Dizziness: BPPV (part 3)
By Heather Meyer
 

Here at Midwest ENT Centre, we assess and diagnose patients with many inner ear and balance disorders. One of the most common causes of dizziness in patients is called Benign Paroxysmal Positional Vertigo, or BPPV. It is present in about 20% of all dizzy patients, but is more likely found in older individuals. This is a condition caused by small calcium crystals floating in the fluids of the inner ear. When a person turns their head, the movement of fluids in the semi-circular canals send a signal to the brain, indicating direction. Loose crystals in the fluid disrupts normal responses, and are interpreted by the brain as dizziness or vertigo.
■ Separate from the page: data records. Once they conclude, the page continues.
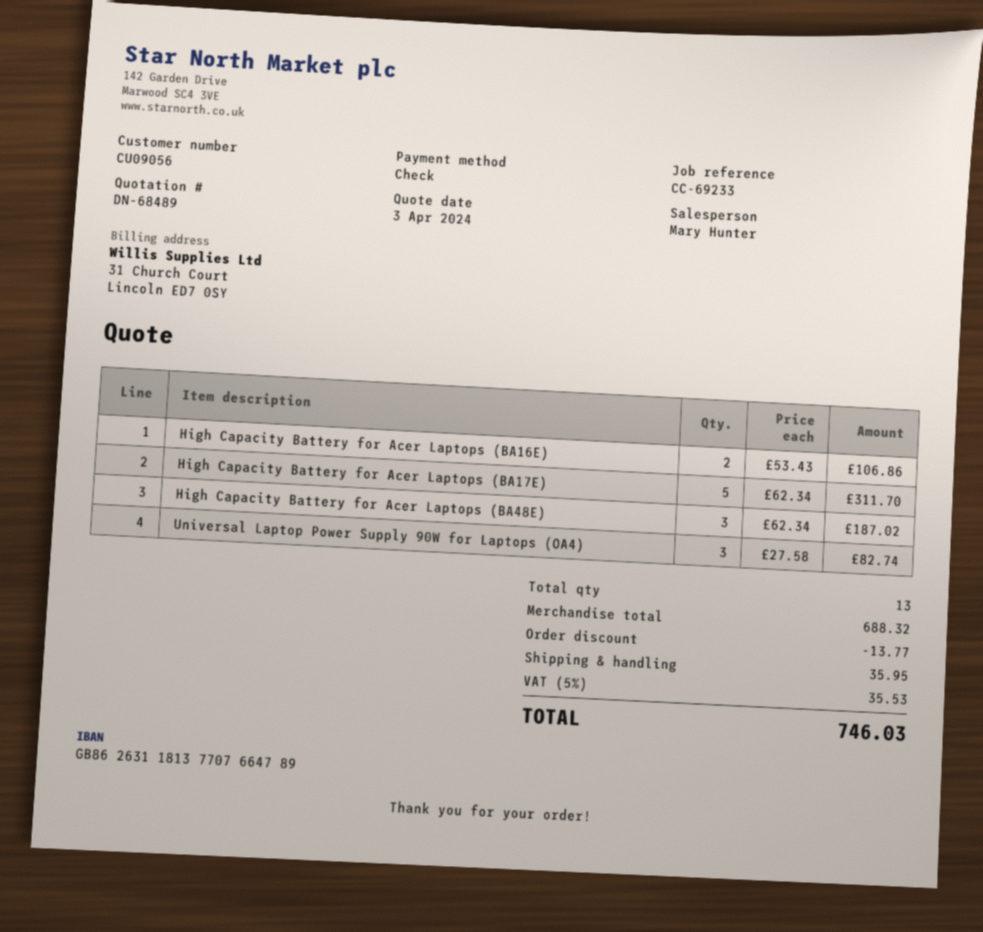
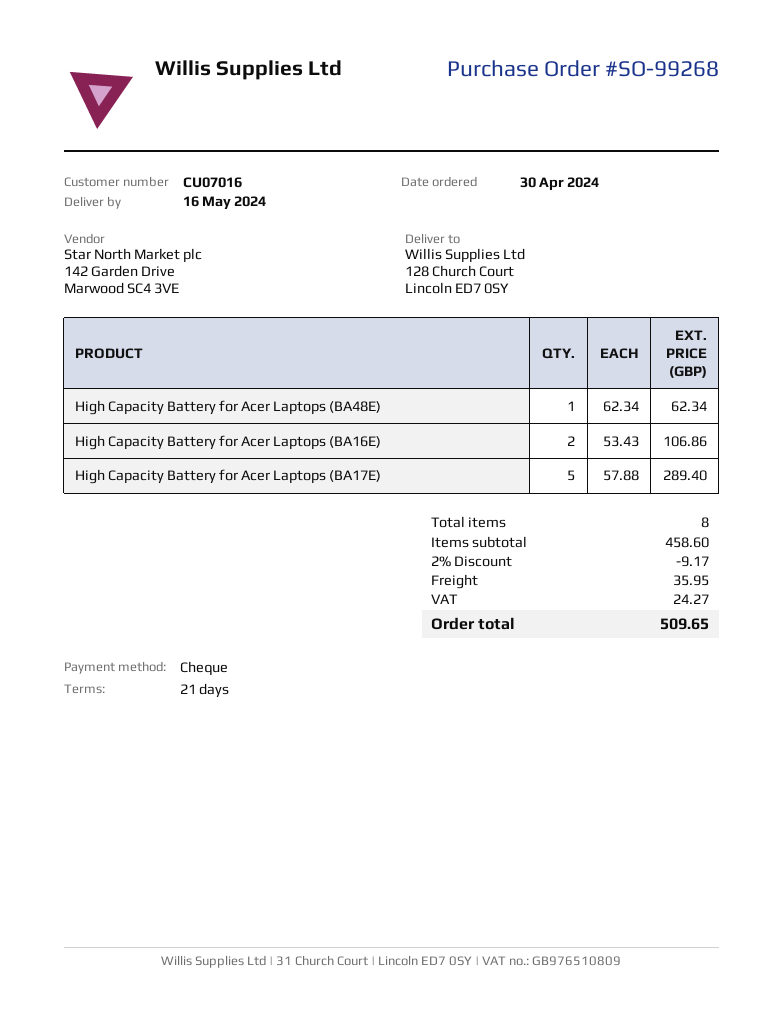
customer number: CU09056 -> CU07016
High Capacity Battery for Acer Laptops (BA17E): 5 x 62.34 = 311.70 -> 5 x 57.88 = 289.40
High Capacity Battery for Acer Laptops (BA48E): 3 x 62.34 = 187.02 -> 1 x 62.34 = 62.34
Universal Laptop Power Supply 90W for Laptops (OA4): 3 x 27.58 = 82.74 -> none
total quantity: 13 -> 8
subtotal: 688.32 -> 458.60
discount: 13.77 -> 9.17
tax: 35.53 -> 24.27
total: 746.03 -> 509.65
In addition to these, signs of BPPV can include lightheadedness, imbalance or unsteadiness, difficulty concentrating, and nausea. Although abrupt and sometimes frightening, these sensations usually last for only brief periods of time (usually 30-60 seconds), although unsteadiness may continue for longer. Activities that bring on symptoms vary in each person, but are precipitated by changes in head position. Rolling over, getting out of bed, bending over, and tilting the head to look up are commonly associated movements with BPPV.
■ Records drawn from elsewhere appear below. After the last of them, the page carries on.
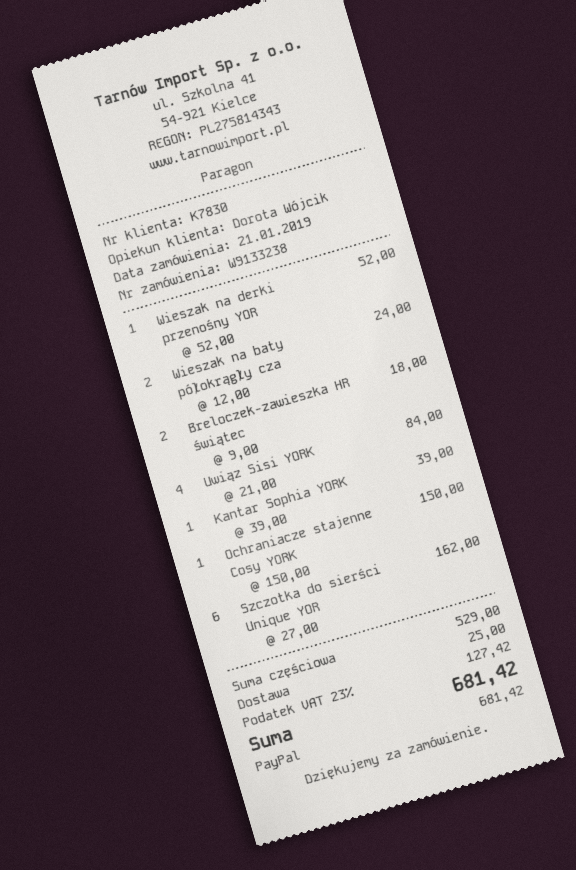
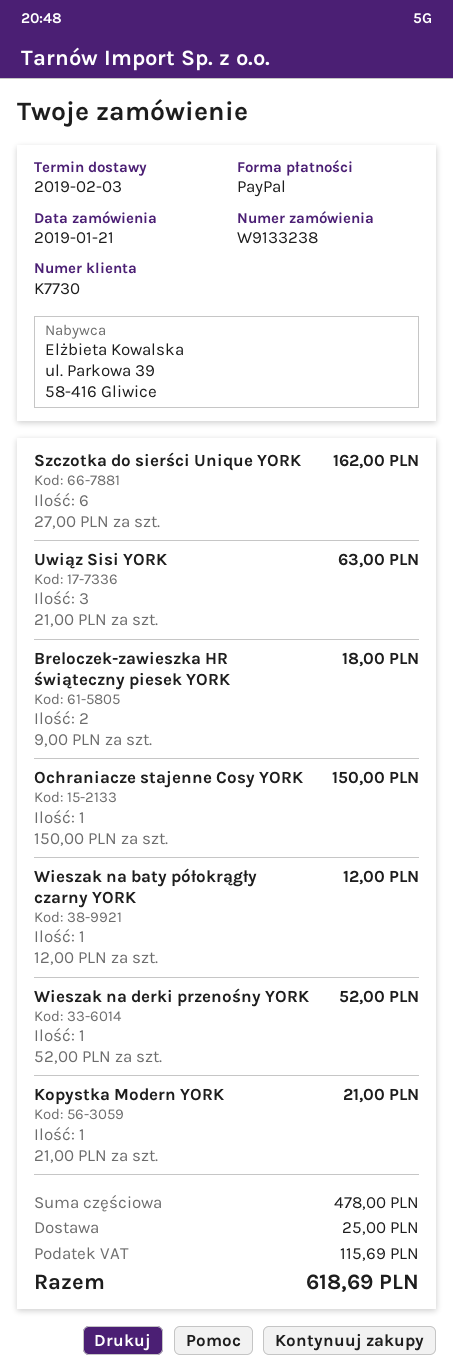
customer number: K7830 -> K7730
Wieszak na baty półokrągły cza: 2 x 12.00 = 24.00 -> 1 x 12.00 = 12.00
Uwiąz Sisi YORK: 4 x 21.00 = 84.00 -> 3 x 21.00 = 63.00
Kantar Sophia YORK: 1 x 39.00 = 39.00 -> none
Kopystka Modern YORK: none -> 1 x 21.00 = 21.00
subtotal: 529.00 -> 478.00
tax: 127.42 -> 115.69
total: 681.42 -> 618.69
What can be done for BPPV?

During a visit to our clinic, the physician may order further testing of the inner ear balance system to determine the source of a person’s dizziness. As previously discussed, VNG testing may be used to determine whether a person has BPPV or another inner ear balance disorder. If signs and testing indicates BPPV, the physician may perform a simple head-rolling maneuver in the office, which often alleviates symptoms right away. The doctor may also recommend other specific exercises intended to reposition the floating crystals so that they are no longer interfering with normal inner ear functions. Physical therapy may also be necessary, to help in developing long-term strategies.

Symptoms usually decrease over time as the inner ear system recovers and crystals are reabsorbed or return to their original placement. However, those who develop BPPV once are very likely to experience it again in the future.
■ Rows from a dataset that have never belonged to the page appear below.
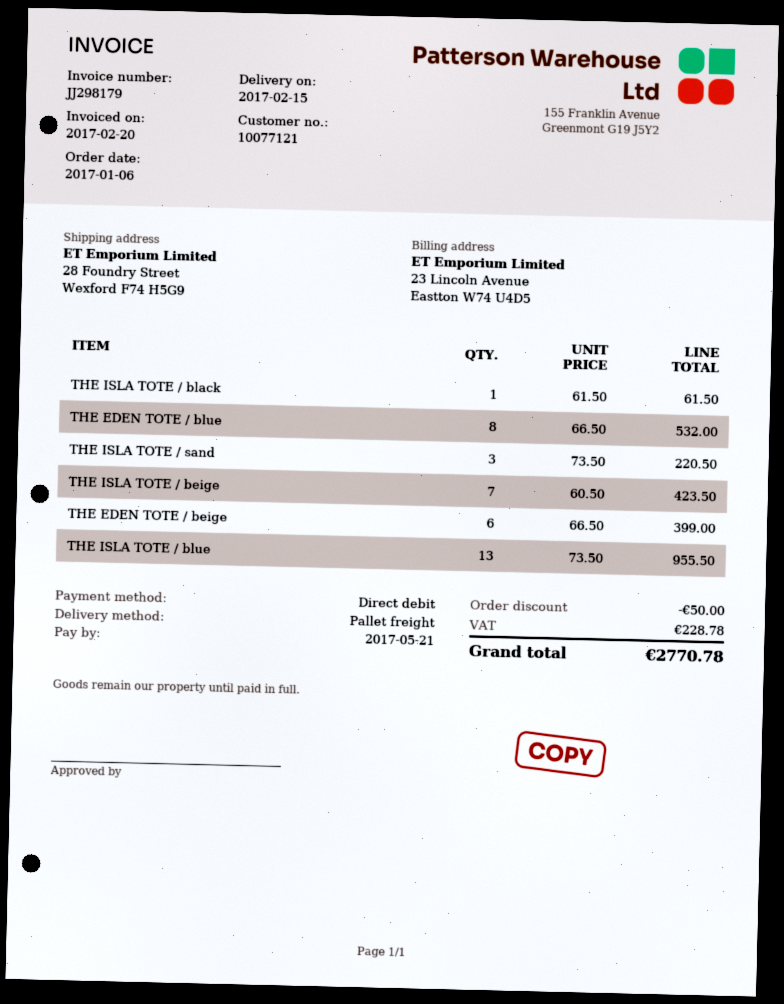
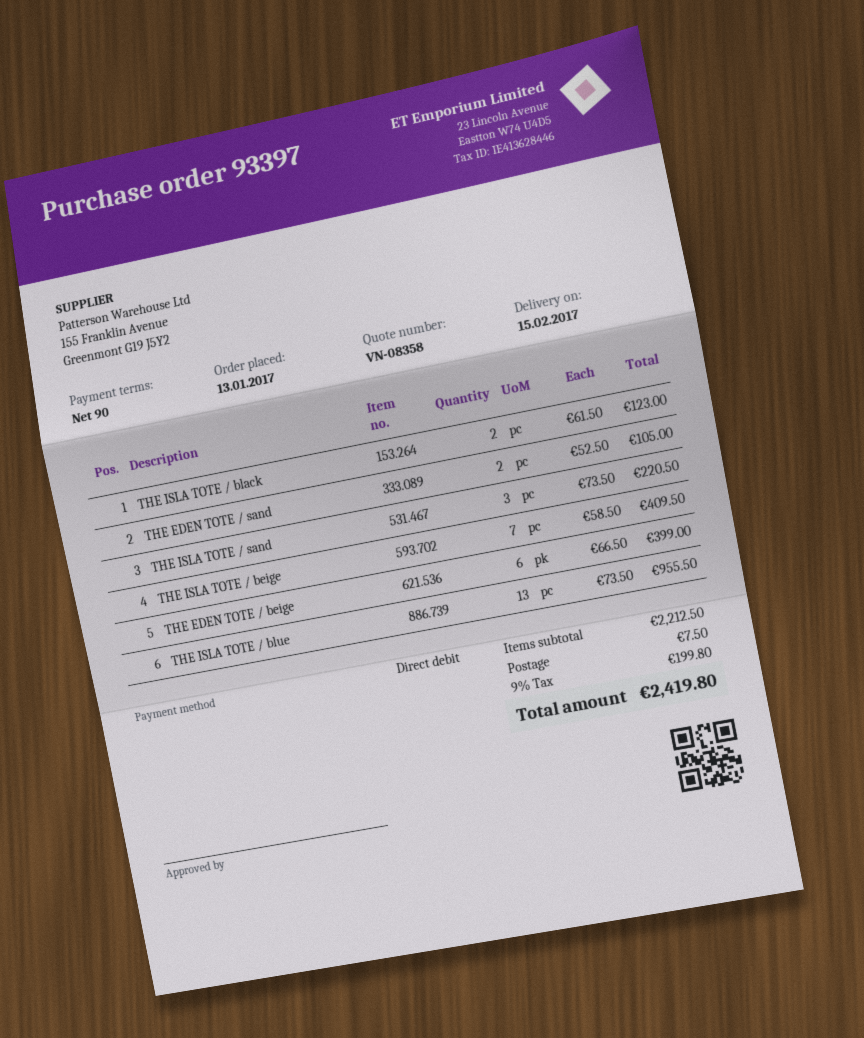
order date: 2017-01-06 -> 2017-01-13
THE ISLA TOTE / black: 1 x 61.50 = 61.50 -> 2 x 61.50 = 123.00
THE EDEN TOTE / blue: 8 x 66.50 = 532.00 -> none
THE ISLA TOTE / beige: 7 x 60.50 = 423.50 -> 7 x 58.50 = 409.50
THE EDEN TOTE / sand: none -> 2 x 52.50 = 105.00
discount: 50.00 -> none
shipping: none -> 7.50
tax: 228.78 -> 199.80
total: 2770.78 -> 2419.80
What if my symptoms have improved: should I still go ahead and take the VNG test?

Yes! The VNG test is designed to determine the underlying cause of your dizziness and other symptoms. Although these may have gotten better, the doctor still needs to find what the cause of your initial symptoms were and how the balance system is recovering. BPPV is often characterized as having intermittent symptoms that decrease after a while, only to return again at a later time. Importantly, the VNG results may be able to tell how likely you are to experience another episode in the future.